(AVAILABLE DATA Opens)
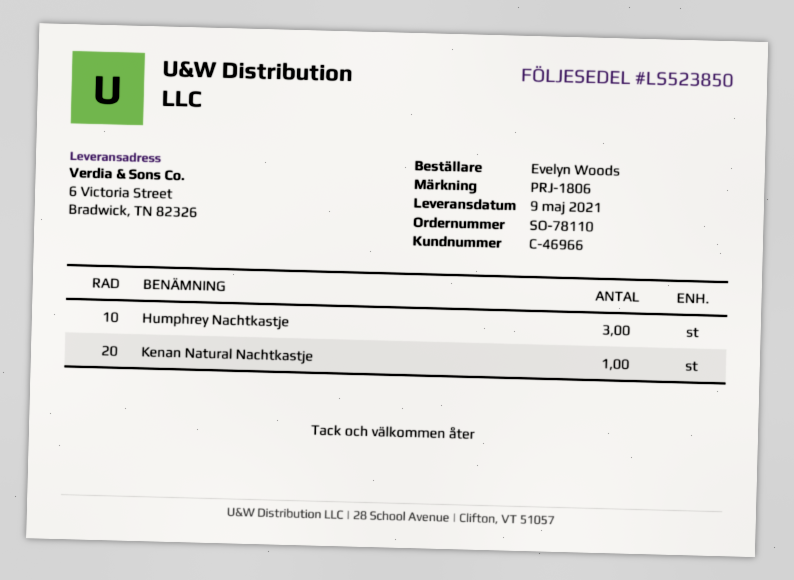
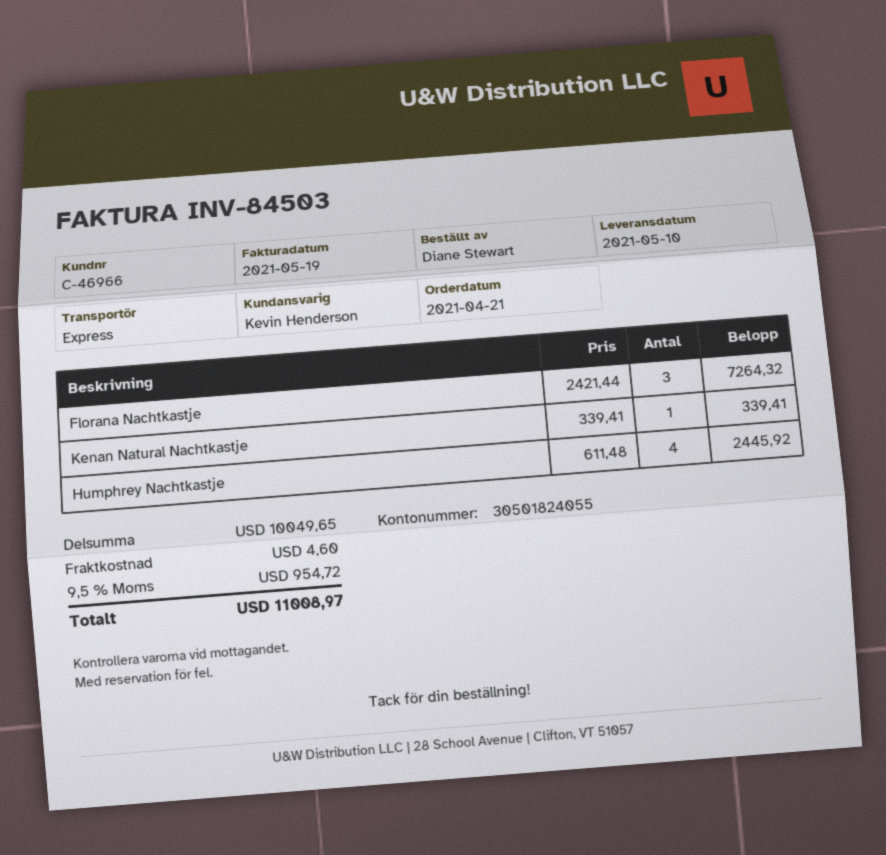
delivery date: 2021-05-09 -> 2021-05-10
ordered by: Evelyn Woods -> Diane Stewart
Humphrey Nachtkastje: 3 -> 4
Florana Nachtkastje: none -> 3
(AVAILABLE DATA Closes)
(AVAILABLE DATA Opens)
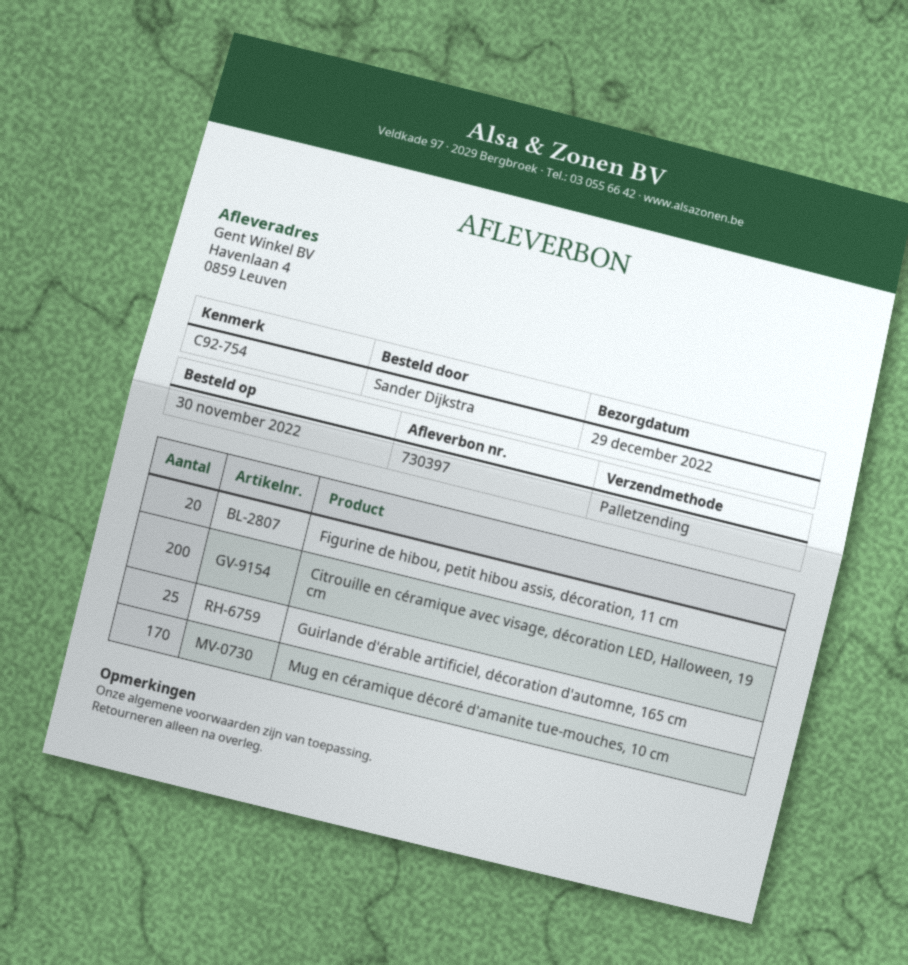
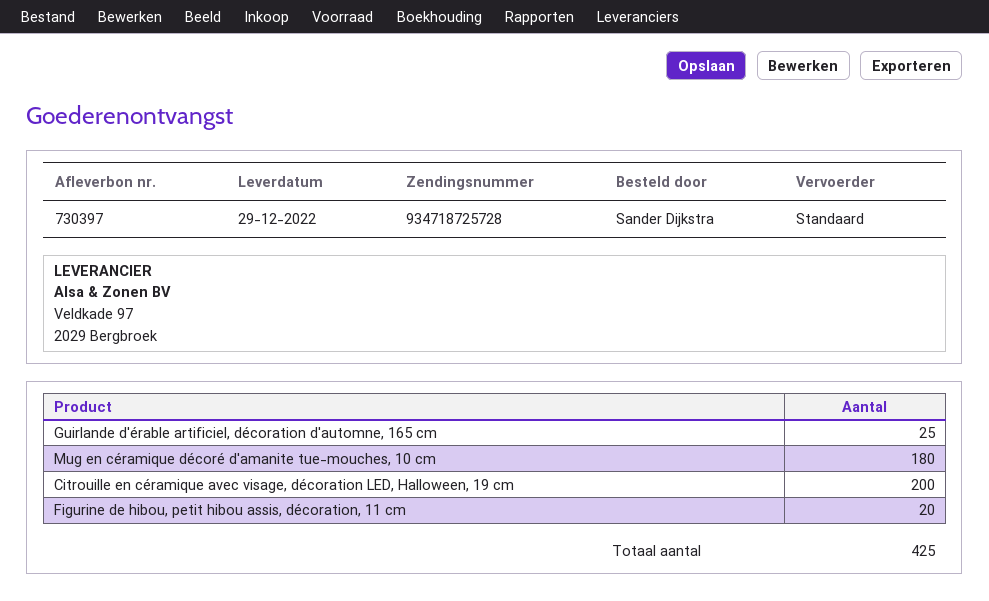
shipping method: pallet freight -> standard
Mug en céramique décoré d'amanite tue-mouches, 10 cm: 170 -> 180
(AVAILABLE DATA Closes)
Leave out every line above except those from the line with "ordered by: Evelyn Woods -> Diane Stewart" up to and including the line with "Florana Nachtkastje: none -> 3", and copy those exactly.

§ RESPONSE AREA
ordered by: Evelyn Woods -> Diane Stewart
Humphrey Nachtkastje: 3 -> 4
Florana Nachtkastje: none -> 3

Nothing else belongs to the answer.